**Source material**
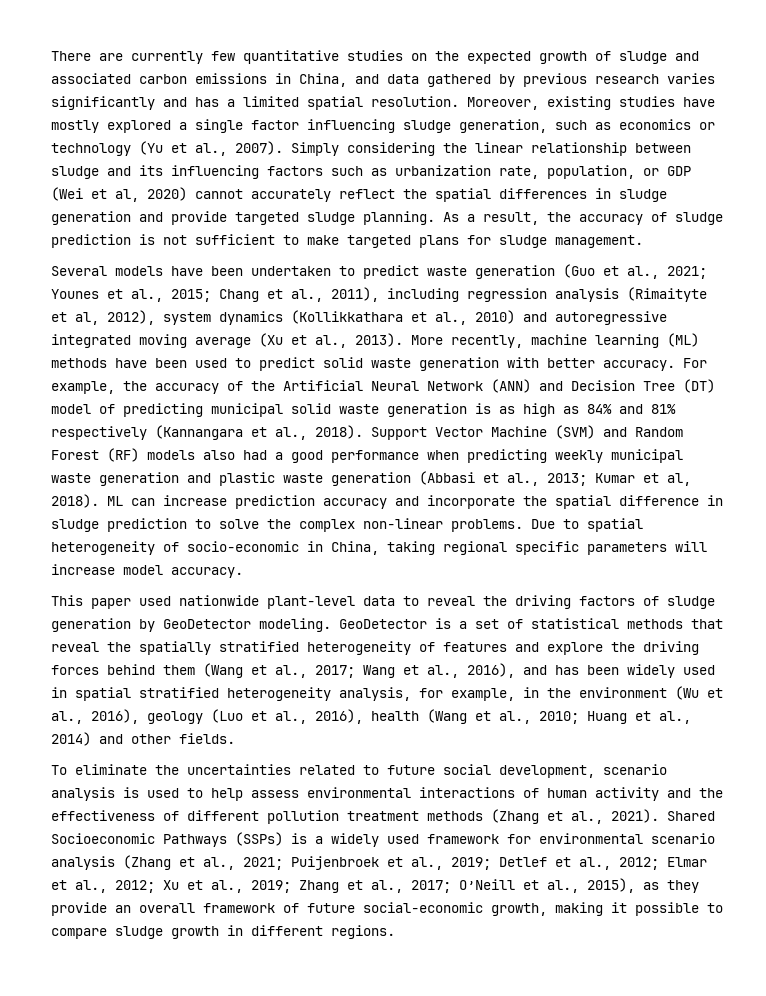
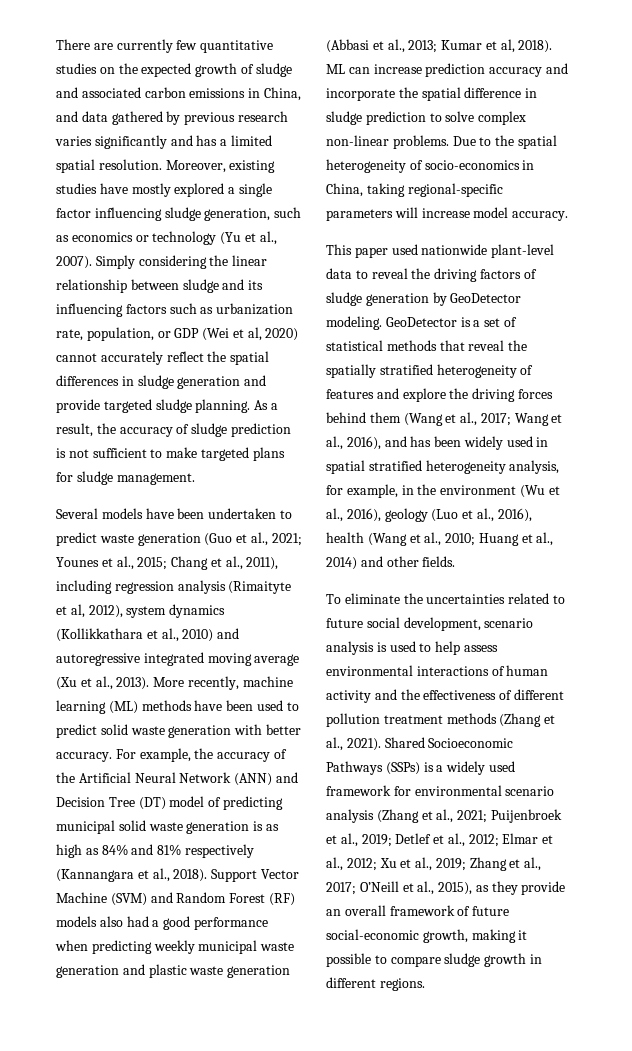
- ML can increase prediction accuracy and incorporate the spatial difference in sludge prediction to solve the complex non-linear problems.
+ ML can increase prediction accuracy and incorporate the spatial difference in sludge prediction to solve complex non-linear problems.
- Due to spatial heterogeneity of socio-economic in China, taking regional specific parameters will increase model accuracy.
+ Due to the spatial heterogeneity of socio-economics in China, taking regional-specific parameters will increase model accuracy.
---
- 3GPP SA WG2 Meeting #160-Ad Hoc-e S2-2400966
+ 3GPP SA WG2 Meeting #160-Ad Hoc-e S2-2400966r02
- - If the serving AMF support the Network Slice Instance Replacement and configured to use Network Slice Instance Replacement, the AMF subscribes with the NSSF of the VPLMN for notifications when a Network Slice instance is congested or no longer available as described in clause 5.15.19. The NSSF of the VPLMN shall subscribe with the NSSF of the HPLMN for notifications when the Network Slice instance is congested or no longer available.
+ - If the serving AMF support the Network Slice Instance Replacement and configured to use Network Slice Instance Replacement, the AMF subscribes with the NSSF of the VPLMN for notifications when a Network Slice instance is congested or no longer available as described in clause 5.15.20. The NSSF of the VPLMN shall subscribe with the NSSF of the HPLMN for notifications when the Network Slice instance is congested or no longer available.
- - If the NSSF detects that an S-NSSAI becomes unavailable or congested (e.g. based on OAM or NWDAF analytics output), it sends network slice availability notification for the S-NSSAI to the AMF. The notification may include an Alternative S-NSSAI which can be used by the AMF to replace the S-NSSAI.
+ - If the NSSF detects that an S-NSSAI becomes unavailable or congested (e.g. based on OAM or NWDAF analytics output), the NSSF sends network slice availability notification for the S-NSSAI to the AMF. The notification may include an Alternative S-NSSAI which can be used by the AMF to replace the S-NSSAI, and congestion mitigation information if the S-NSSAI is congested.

**Problem description**
Your answer should consist of each line of the data above in which the word "spatial" occurs.

**Solution to the exercise**
- ML can increase prediction accuracy and incorporate the spatial difference in sludge prediction to solve the complex non-linear problems.
+ ML can increase prediction accuracy and incorporate the spatial difference in sludge prediction to solve complex non-linear problems.
- Due to spatial heterogeneity of socio-economic in China, taking regional specific parameters will increase model accuracy.
+ Due to the spatial heterogeneity of socio-economics in China, taking regional-specific parameters will increase model accuracy.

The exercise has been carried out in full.